(User interface change data)
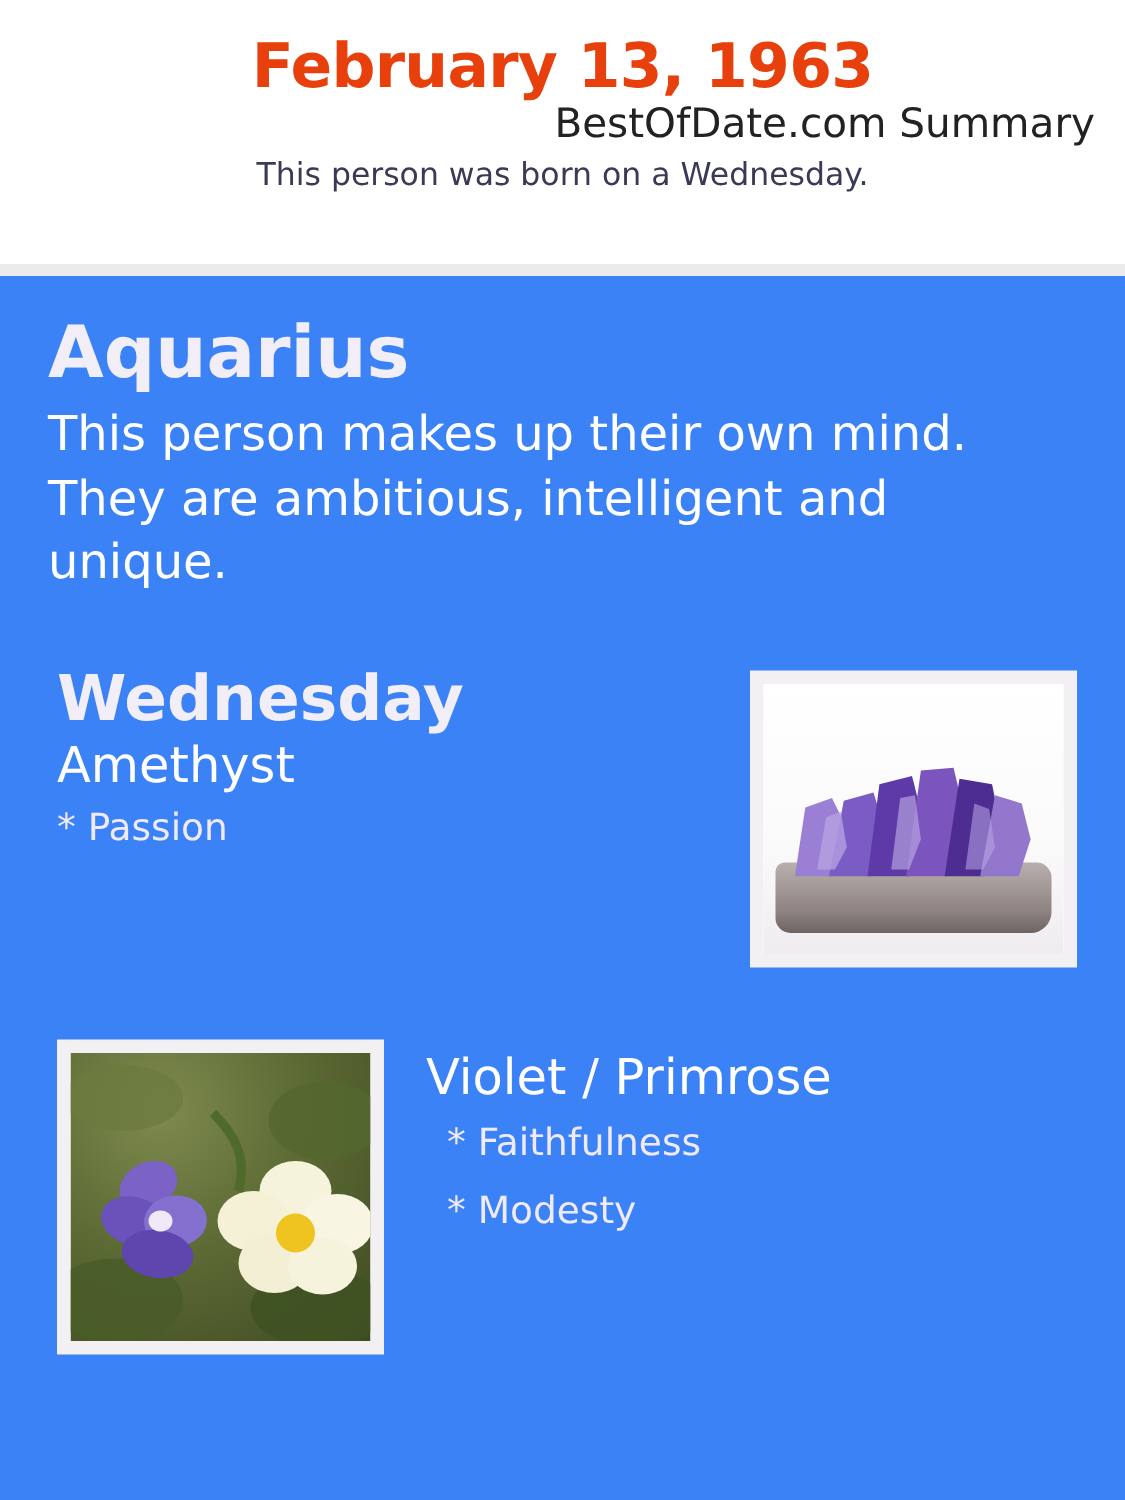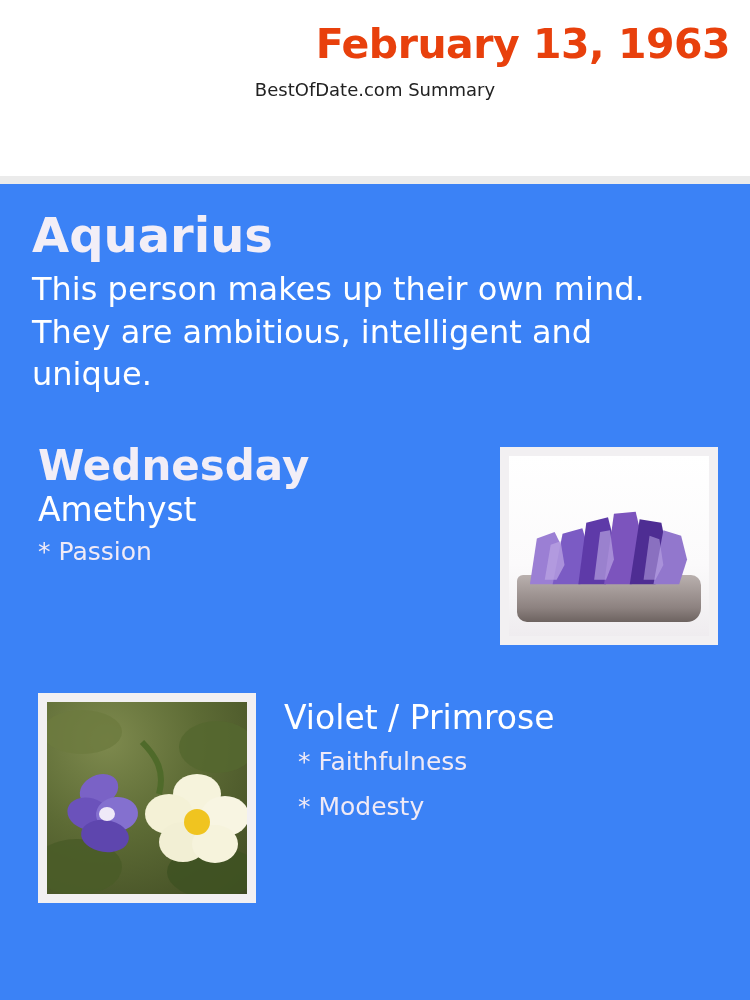--- a/index.html
+++ b/index.html
@@ -26,29 +26,29 @@
     padding: 22px 20px 14px 20px;
     text-align: center;
     box-sizing: border-box;
     height: 176px;
   }
   .header-date {
     color: #e8400c;
     font-size: 41px;
     font-weight: bold;
     line-height: 1.1;
-    margin: 0 0 13px 0;
+    margin: 0 0 0 0;
     letter-spacing: -0.5px;
-    text-align: right;
   }
   .header-site {
     color: #222222;
-    font-size: 18px;
+    font-size: 27px;
     line-height: 1.15;
     margin: 0 0 6px 0;
+    text-align: right;
   }
   .header-sub {
     color: #3a3a55;
     font-size: 21px;
     line-height: 1.2;
     margin: 0;
   }
   .header-rule {
     height: 8px;
     background: #ebebeb;
@@ -199,20 +199,21 @@
   }
 </style>
 </head>
 <body>
 
 <div class="page">
 
   <div class="header">
     <h1 class="header-date">February 13, 1963</h1>
     <div class="header-site">BestOfDate.com Summary</div>
+    <div class="header-sub">This person was born on a Wednesday.</div>
   </div>
   <div class="header-rule"></div>
 
   <div class="body-panel">
 
     <h2 class="zodiac-title">Aquarius</h2>
     <p class="zodiac-desc">This person makes up their own mind. They are ambitious, intelligent and unique.</p>
 
     <div class="stone-section">
       <div class="stone-text">

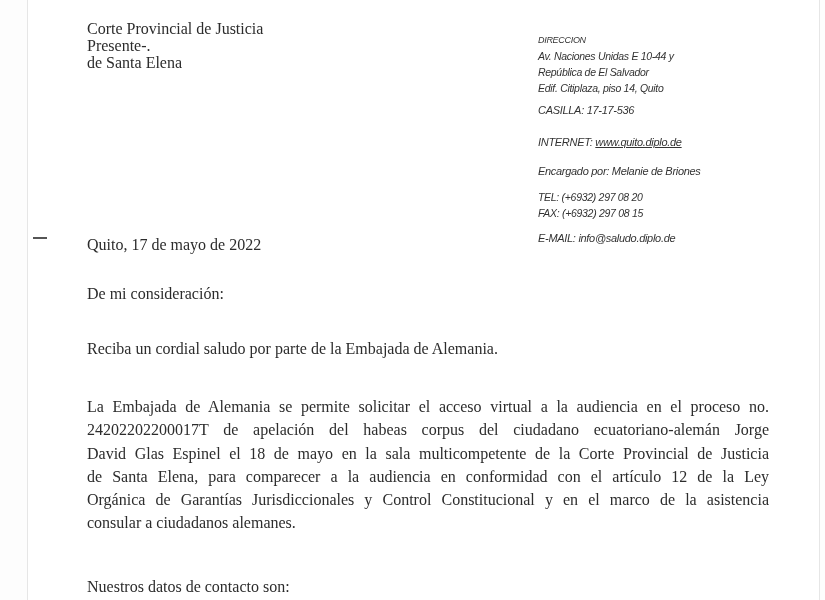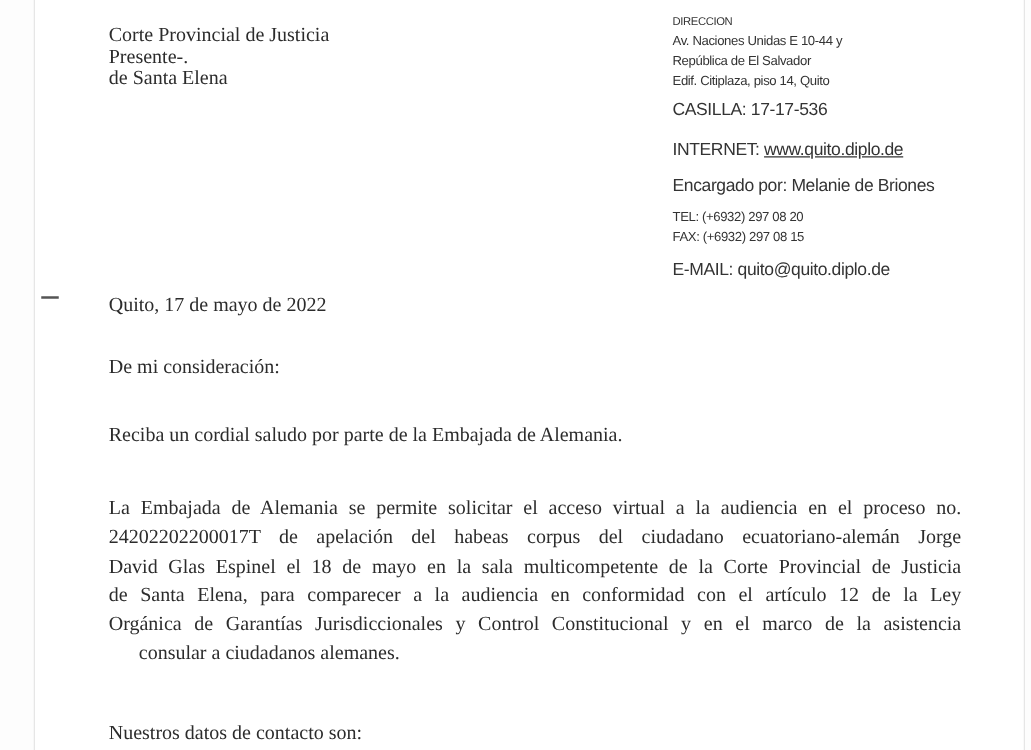--- a/index.html
+++ b/index.html
@@ -14,38 +14,39 @@
     border-left: 1px solid #e6e6e6; border-right: 1px solid #e6e6e6;
   }
   .fold-mark {
     position: absolute; left: 33px; top: 237px; width: 14px; height: 2px;
     background: #555;
   }
   .serif { font-family: "Liberation Serif", serif; font-size: 16px; color: #2c2c2c; }
   .addressee { position: absolute; left: 87px; top: 20px; line-height: 17px; }
   .addressee div { white-space: nowrap; }
   .sidebar {
-    position: absolute; left: 538px; top: 10px;
+    position: absolute; left: 538px; top: 33px;
     font-family: "Liberation Sans", sans-serif; color: #333; font-size: 10px;
     letter-spacing: -0.3px;
+    font-style: italic;
   }
   .sidebar .line { white-space: nowrap; line-height: 14.5px; }
   .sidebar .label-dir { font-size: 9px; }
   .sidebar .addr { font-size: 10.5px; }
-  .sidebar .small { font-size: 14px; }
+  .sidebar .small { font-size: 11px; }
   .sidebar .link { text-decoration: underline; }
   .date { position: absolute; left: 87px; top: 236px; white-space: nowrap; }
   .greeting { position: absolute; left: 87px; top: 285px; white-space: nowrap; }
   .p1 { position: absolute; left: 87px; top: 340px; white-space: nowrap; }
   .p2 {
     position: absolute; left: 87px; top: 395px; width: 682px;
     text-align: justify; line-height: 23.3px;
   }
   .p2 span { display: block; text-align: justify; text-align-last: justify; }
-  .p2 span.last { text-align-last: left; margin-left: 24px; }
+  .p2 span.last { text-align-last: left; }
   .p3 { position: absolute; left: 87px; top: 578px; white-space: nowrap; }
 </style>
 </head>
 <body>
 
 <div class="page"></div>
 <div class="fold-mark"></div>
 
 <div class="addressee serif">
   <div>Corte Provincial de Justicia</div>
@@ -59,21 +60,21 @@
   <div class="line addr" style="line-height:16px">República de El Salvador</div>
   <div class="line addr" style="line-height:16px">Edif. Citiplaza, piso 14, Quito</div>
   <div class="line small" style="margin-top:7px">CASILLA: 17-17-536</div>
   <div class="line small" style="margin-top:18px">
     <span>INTERNET:</span>
     <span class="link">www.quito.diplo.de</span>
   </div>
   <div class="line small" style="margin-top:14px">Encargado por: Melanie de Briones</div>
   <div class="line addr" style="margin-top:11px;line-height:16px">TEL: (+6932) 297 08 20</div>
   <div class="line addr" style="line-height:16px">FAX: (+6932) 297 08 15</div>
-  <div class="line small" style="margin-top:10px">E-MAIL: quito@quito.diplo.de</div>
+  <div class="line small" style="margin-top:10px">E-MAIL: info@saludo.diplo.de</div>
 </div>
 
 <div class="date serif">Quito, 17 de mayo de 2022</div>
 <div class="greeting serif">De mi consideración:</div>
 <div class="p1 serif">Reciba un cordial saludo por parte de la Embajada de Alemania.</div>
 
 <div class="p2 serif">
   <span>La Embajada de Alemania se permite solicitar el acceso virtual a la audiencia en el proceso no.</span>
   <span>24202202200017T de apelación del habeas corpus del ciudadano ecuatoriano-alemán Jorge</span>
   <span>David Glas Espinel el 18 de mayo en la sala multicompetente de la Corte Provincial de Justicia</span>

* TASK TO CARRY OUT:
Skip the pictures, then retype every line above exactly.

* YOUR SOLUTION:
--- a/index.html
+++ b/index.html
@@ -26,29 +26,29 @@
     padding: 22px 20px 14px 20px;
     text-align: center;
     box-sizing: border-box;
     height: 176px;
   }
   .header-date {
     color: #e8400c;
     font-size: 41px;
     font-weight: bold;
     line-height: 1.1;
-    margin: 0 0 13px 0;
+    margin: 0 0 0 0;
     letter-spacing: -0.5px;
-    text-align: right;
   }
   .header-site {
     color: #222222;
-    font-size: 18px;
+    font-size: 27px;
     line-height: 1.15;
     margin: 0 0 6px 0;
+    text-align: right;
   }
   .header-sub {
     color: #3a3a55;
     font-size: 21px;
     line-height: 1.2;
     margin: 0;
   }
   .header-rule {
     height: 8px;
     background: #ebebeb;
@@ -199,20 +199,21 @@
   }
 </style>
 </head>
 <body>
 
 <div class="page">
 
   <div class="header">
     <h1 class="header-date">February 13, 1963</h1>
     <div class="header-site">BestOfDate.com Summary</div>
+    <div class="header-sub">This person was born on a Wednesday.</div>
   </div>
   <div class="header-rule"></div>
 
   <div class="body-panel">
 
     <h2 class="zodiac-title">Aquarius</h2>
     <p class="zodiac-desc">This person makes up their own mind. They are ambitious, intelligent and unique.</p>
 
     <div class="stone-section">
       <div class="stone-text">

--- a/index.html
+++ b/index.html
@@ -14,38 +14,39 @@
     border-left: 1px solid #e6e6e6; border-right: 1px solid #e6e6e6;
   }
   .fold-mark {
     position: absolute; left: 33px; top: 237px; width: 14px; height: 2px;
     background: #555;
   }
   .serif { font-family: "Liberation Serif", serif; font-size: 16px; color: #2c2c2c; }
   .addressee { position: absolute; left: 87px; top: 20px; line-height: 17px; }
   .addressee div { white-space: nowrap; }
   .sidebar {
-    position: absolute; left: 538px; top: 10px;
+    position: absolute; left: 538px; top: 33px;
     font-family: "Liberation Sans", sans-serif; color: #333; font-size: 10px;
     letter-spacing: -0.3px;
+    font-style: italic;
   }
   .sidebar .line { white-space: nowrap; line-height: 14.5px; }
   .sidebar .label-dir { font-size: 9px; }
   .sidebar .addr { font-size: 10.5px; }
-  .sidebar .small { font-size: 14px; }
+  .sidebar .small { font-size: 11px; }
   .sidebar .link { text-decoration: underline; }
   .date { position: absolute; left: 87px; top: 236px; white-space: nowrap; }
   .greeting { position: absolute; left: 87px; top: 285px; white-space: nowrap; }
   .p1 { position: absolute; left: 87px; top: 340px; white-space: nowrap; }
   .p2 {
     position: absolute; left: 87px; top: 395px; width: 682px;
     text-align: justify; line-height: 23.3px;
   }
   .p2 span { display: block; text-align: justify; text-align-last: justify; }
-  .p2 span.last { text-align-last: left; margin-left: 24px; }
+  .p2 span.last { text-align-last: left; }
   .p3 { position: absolute; left: 87px; top: 578px; white-space: nowrap; }
 </style>
 </head>
 <body>
 
 <div class="page"></div>
 <div class="fold-mark"></div>
 
 <div class="addressee serif">
   <div>Corte Provincial de Justicia</div>
@@ -59,21 +60,21 @@
   <div class="line addr" style="line-height:16px">República de El Salvador</div>
   <div class="line addr" style="line-height:16px">Edif. Citiplaza, piso 14, Quito</div>
   <div class="line small" style="margin-top:7px">CASILLA: 17-17-536</div>
   <div class="line small" style="margin-top:18px">
     <span>INTERNET:</span>
     <span class="link">www.quito.diplo.de</span>
   </div>
   <div class="line small" style="margin-top:14px">Encargado por: Melanie de Briones</div>
   <div class="line addr" style="margin-top:11px;line-height:16px">TEL: (+6932) 297 08 20</div>
   <div class="line addr" style="line-height:16px">FAX: (+6932) 297 08 15</div>
-  <div class="line small" style="margin-top:10px">E-MAIL: quito@quito.diplo.de</div>
+  <div class="line small" style="margin-top:10px">E-MAIL: info@saludo.diplo.de</div>
 </div>
 
 <div class="date serif">Quito, 17 de mayo de 2022</div>
 <div class="greeting serif">De mi consideración:</div>
 <div class="p1 serif">Reciba un cordial saludo por parte de la Embajada de Alemania.</div>
 
 <div class="p2 serif">
   <span>La Embajada de Alemania se permite solicitar el acceso virtual a la audiencia en el proceso no.</span>
   <span>24202202200017T de apelación del habeas corpus del ciudadano ecuatoriano-alemán Jorge</span>
   <span>David Glas Espinel el 18 de mayo en la sala multicompetente de la Corte Provincial de Justicia</span>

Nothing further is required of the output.